Recent community posts

I'm not really an expert on procedural generation, but if your entire level is procedurally generated you could give your resources a radius and before spawning a new resource you create a new random position until the newly generated resource's radius and the old resources' radiuses don't overlap.

If you have fixed levels and only allow resources to spawn in certain areas, I'd recommend using tilemaps where each filled tile signifies a position where a resource can be placed. When generating the new resources you first check where it can be placed and if the tile is already occupied (a dictionary with vec2s might be useful to store the data here). If there is a valid tile where the resource can spawn you add the resource at the given position into the level and the runtime data.

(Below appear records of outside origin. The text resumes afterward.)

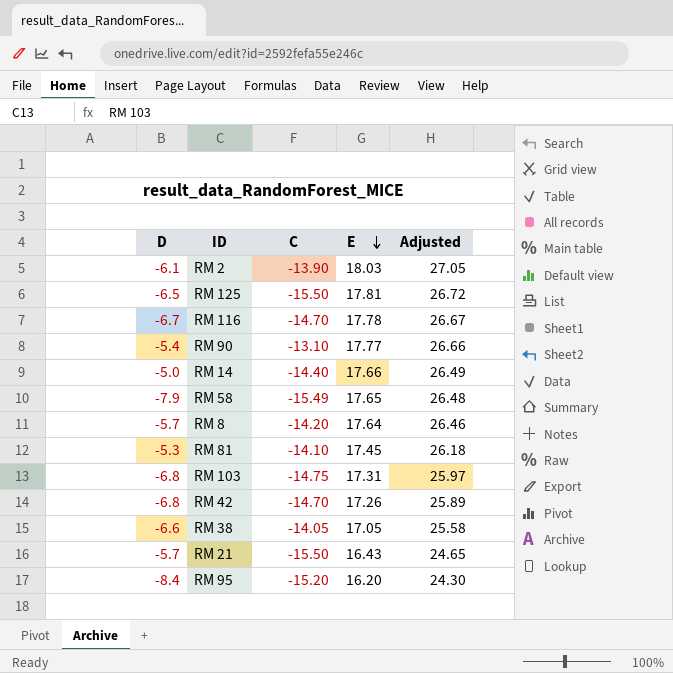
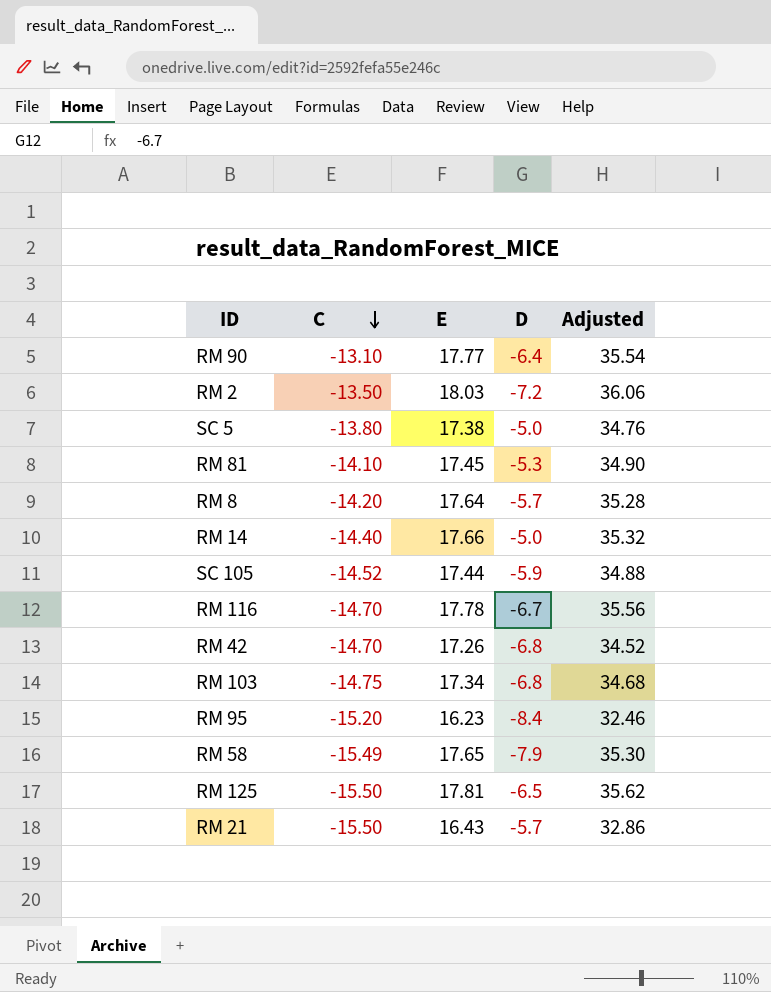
row order: E descending -> C descending
column D | position: 1 -> 4
column Adjusted | formula: [E] * 1.5 -> [E] * 2
row RM 38: -6.6 | -14.05 | 17.05 | 25.58 -> none
RM 90 | D: -5.4 -> -6.4
RM 2 | C: -13.90 -> -13.50
RM 2 | D: -6.1 -> -7.2
row SC 5: none -> -13.80 | 17.38 | -5.0 | 34.76
row SC 105: none -> -14.52 | 17.44 | -5.9 | 34.88
RM 103 | E: 17.31 -> 17.34
RM 95 | E: 16.20 -> 16.23

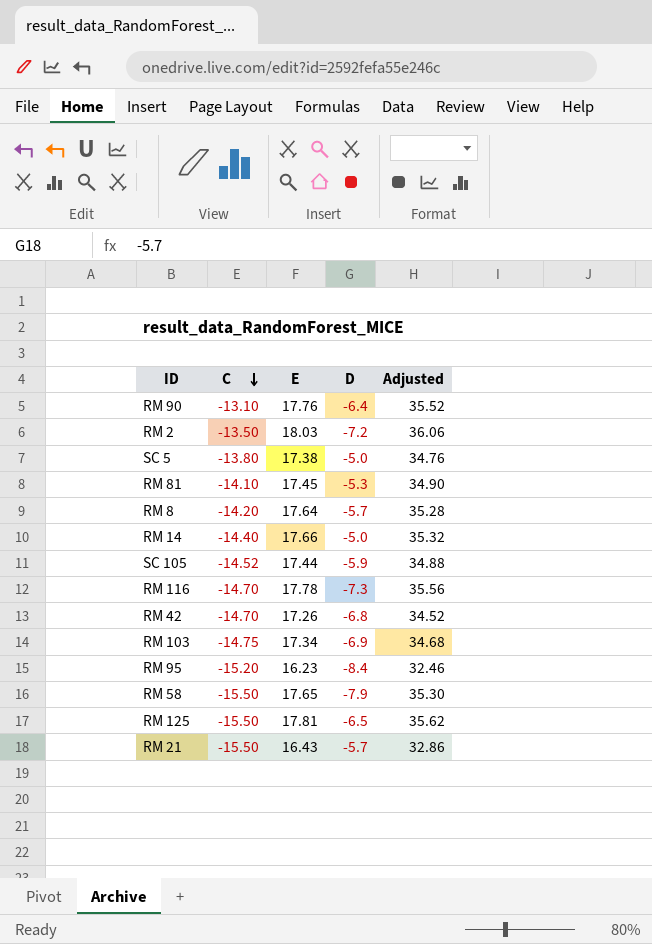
RM 90 | E: 17.77 -> 17.76
RM 90 | Adjusted: 35.54 -> 35.52
RM 116 | D: -6.7 -> -7.3
RM 103 | D: -6.8 -> -6.9
RM 58 | C: -15.49 -> -15.50

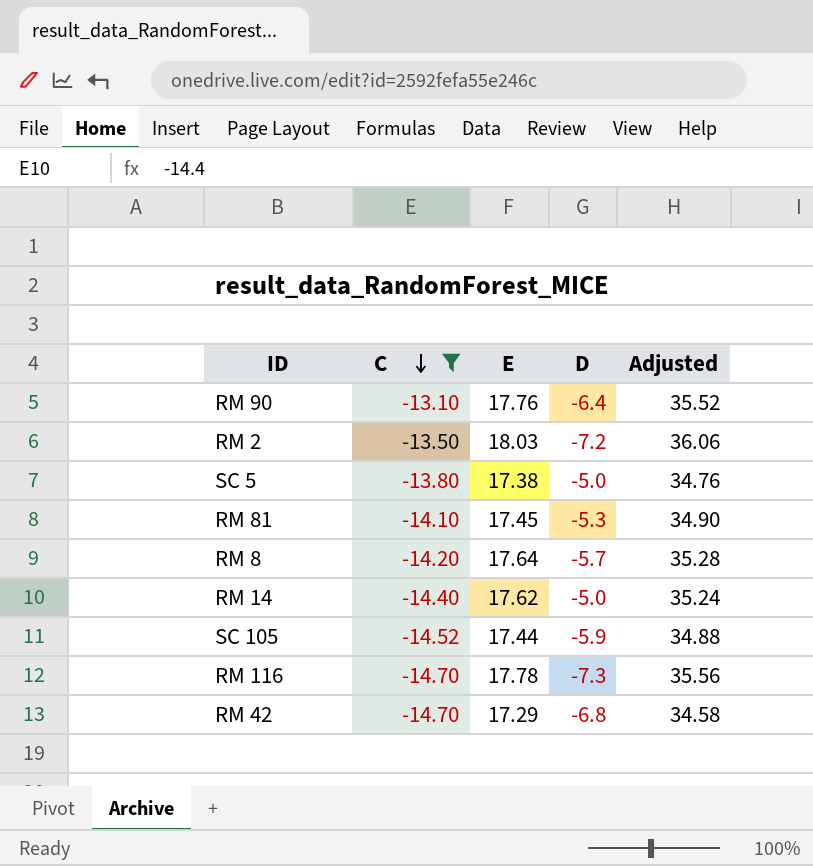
filter: none -> C >= -14.70
RM 14 | E: 17.66 -> 17.62
RM 14 | Adjusted: 35.32 -> 35.24
RM 42 | E: 17.26 -> 17.29
RM 42 | Adjusted: 34.52 -> 34.58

If you only allow resources to spawn at specifc points, it'd be useful to implement a spawn point with a memory. I've heard some games do that by giving each spawn point a unique identifier (id) and storing the state of the spawn point in the runtime data (spawned, waiting for respawn). When the spawn point is then added to the scene it checks its state in the runtime data and acts accordingly (producing the resource or staying empty).

Nice to hear that more people are willing to try out Godot. To be honest I was quite critical of it at first, but after working with it for close to two years I've taken quite a liking to the engine.

Seeing you try to give Godot a chance even inspired me to write a tutorial on how to build an inventory system in the engine. I hope Godot doesn't disappoint and that it enables you to fulfill your vision for your games.